§ **Revision tracking records**:
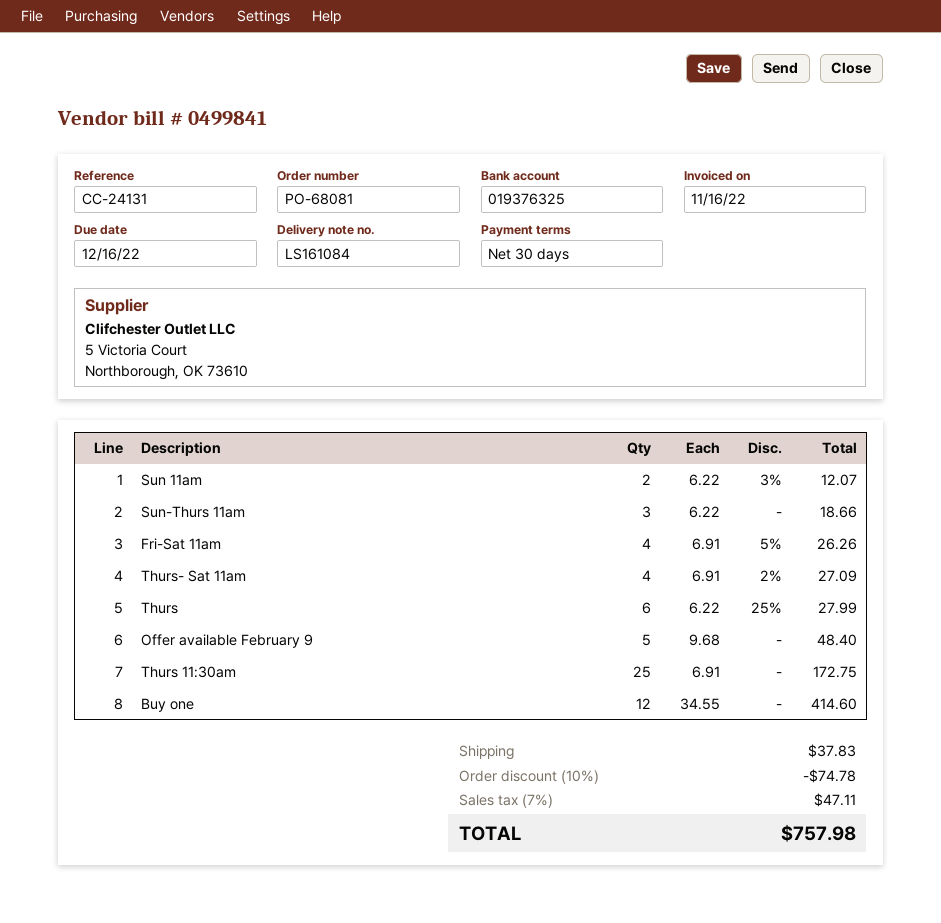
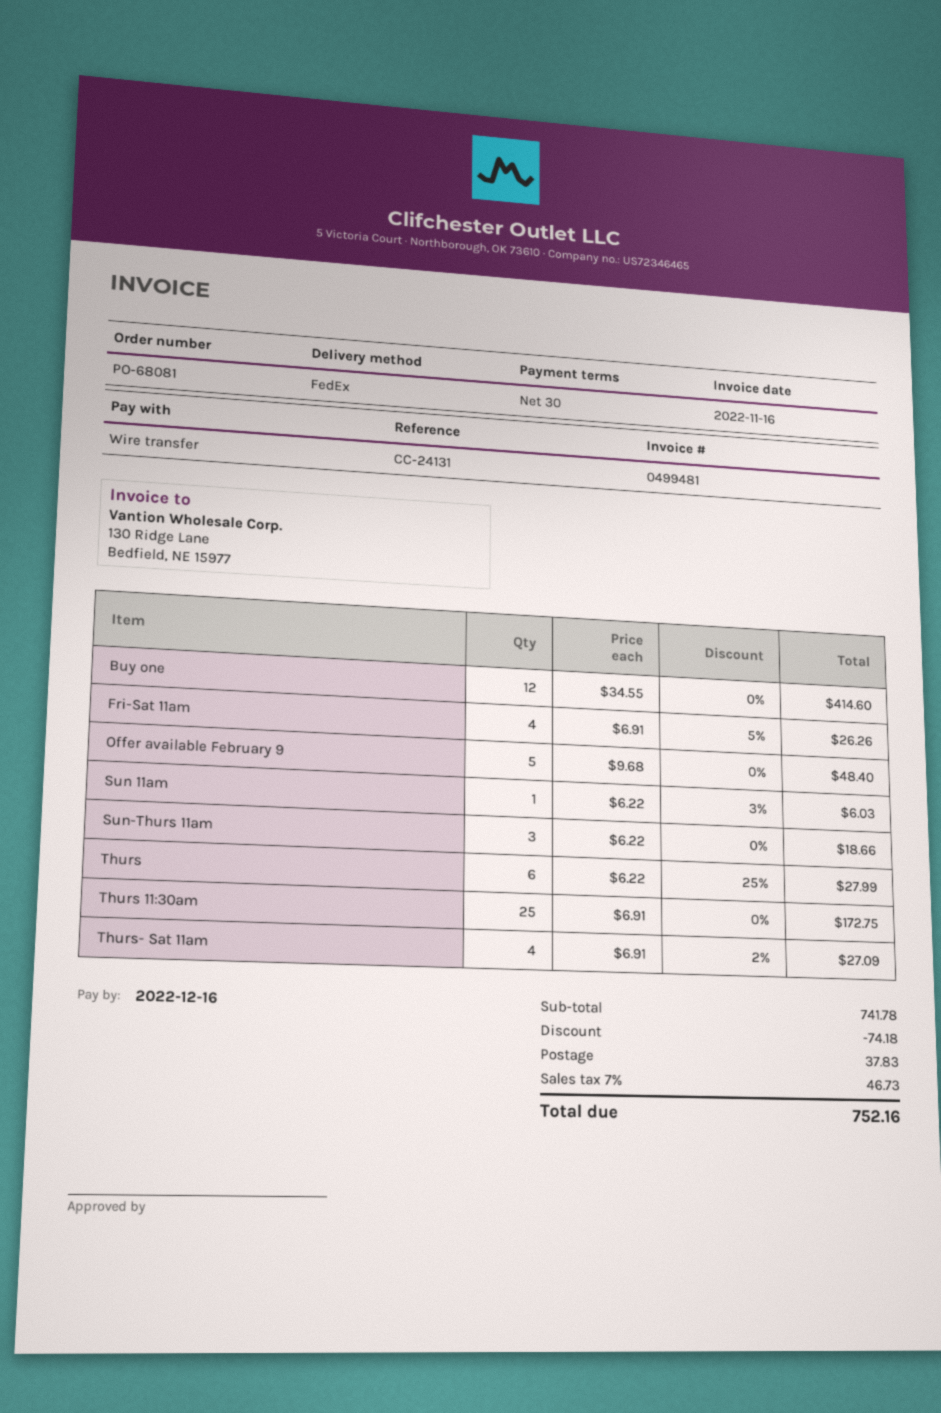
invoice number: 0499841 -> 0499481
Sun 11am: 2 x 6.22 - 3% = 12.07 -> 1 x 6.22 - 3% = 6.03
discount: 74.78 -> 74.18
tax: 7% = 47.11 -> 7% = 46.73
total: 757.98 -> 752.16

--

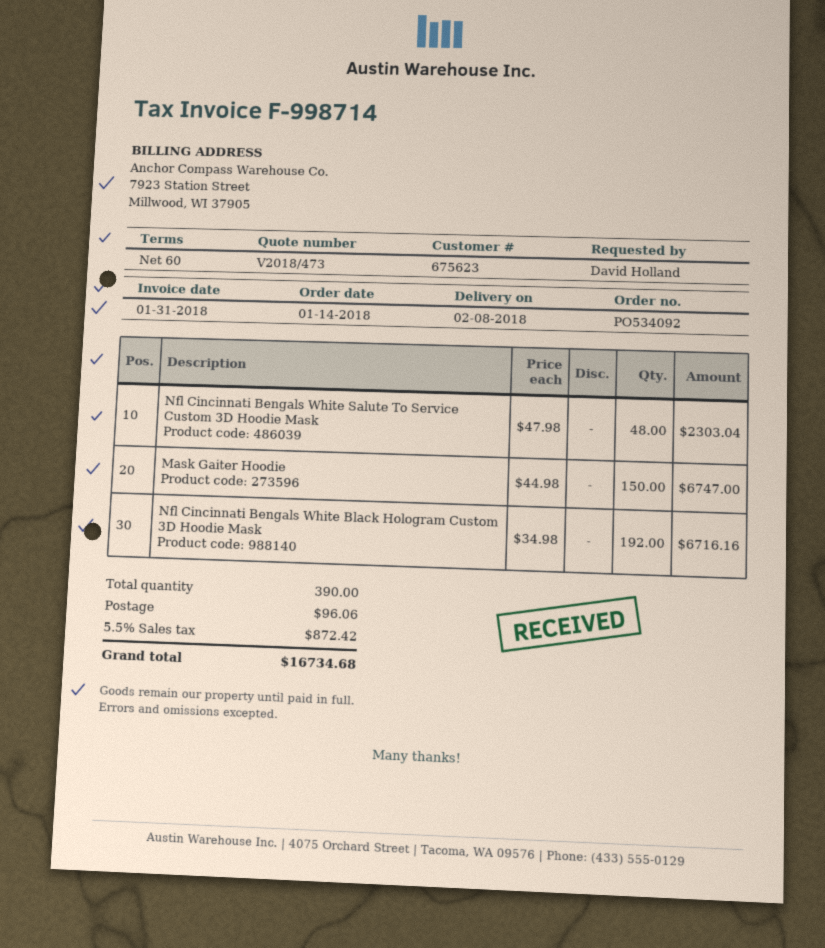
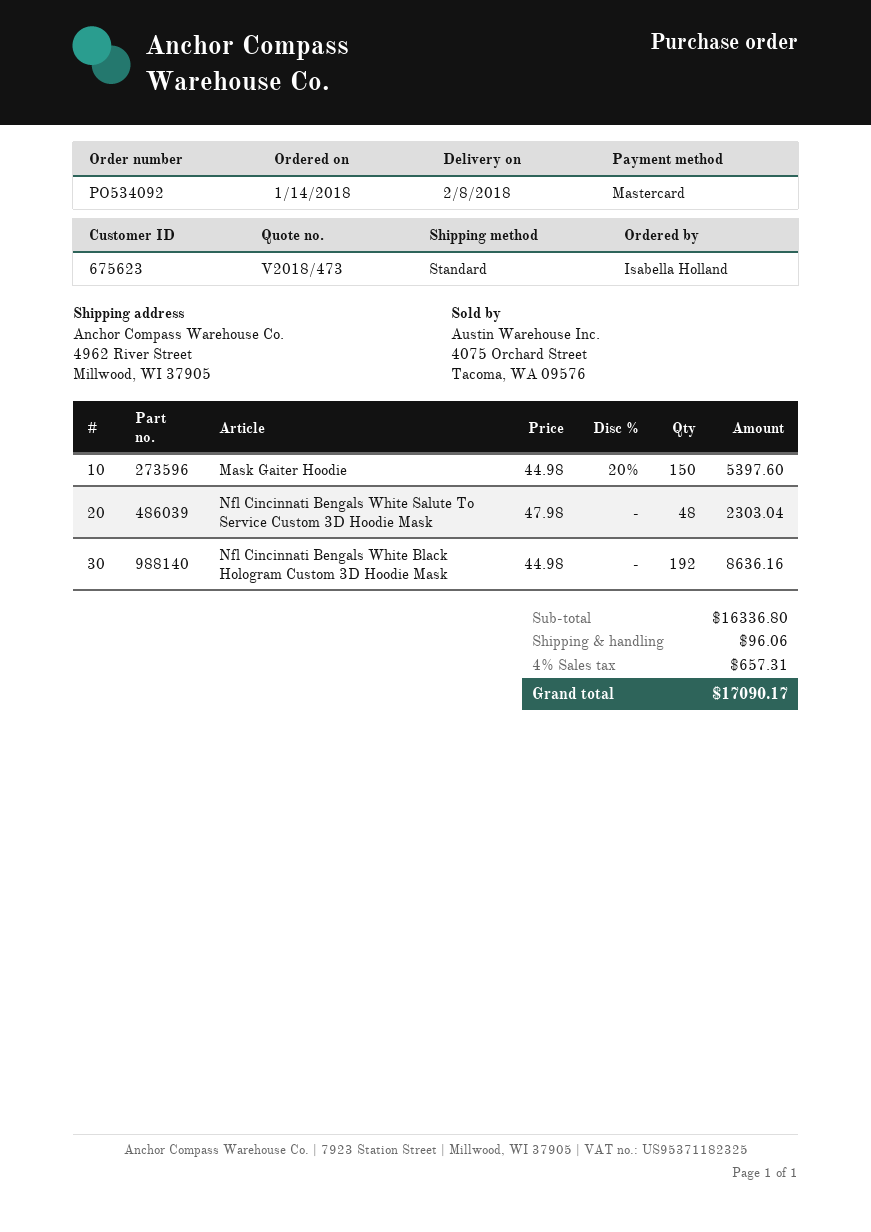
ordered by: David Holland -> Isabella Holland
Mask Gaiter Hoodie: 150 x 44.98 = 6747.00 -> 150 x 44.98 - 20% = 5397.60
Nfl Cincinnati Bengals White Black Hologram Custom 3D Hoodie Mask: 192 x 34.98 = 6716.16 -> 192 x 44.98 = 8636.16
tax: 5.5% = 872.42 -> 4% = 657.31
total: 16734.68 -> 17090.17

§ **The task**: Bring together all lines of the entries above in which the string "Mask" occurs.

§ **Result**:
Mask Gaiter Hoodie: 150 x 44.98 = 6747.00 -> 150 x 44.98 - 20% = 5397.60
Nfl Cincinnati Bengals White Black Hologram Custom 3D Hoodie Mask: 192 x 34.98 = 6716.16 -> 192 x 44.98 = 8636.16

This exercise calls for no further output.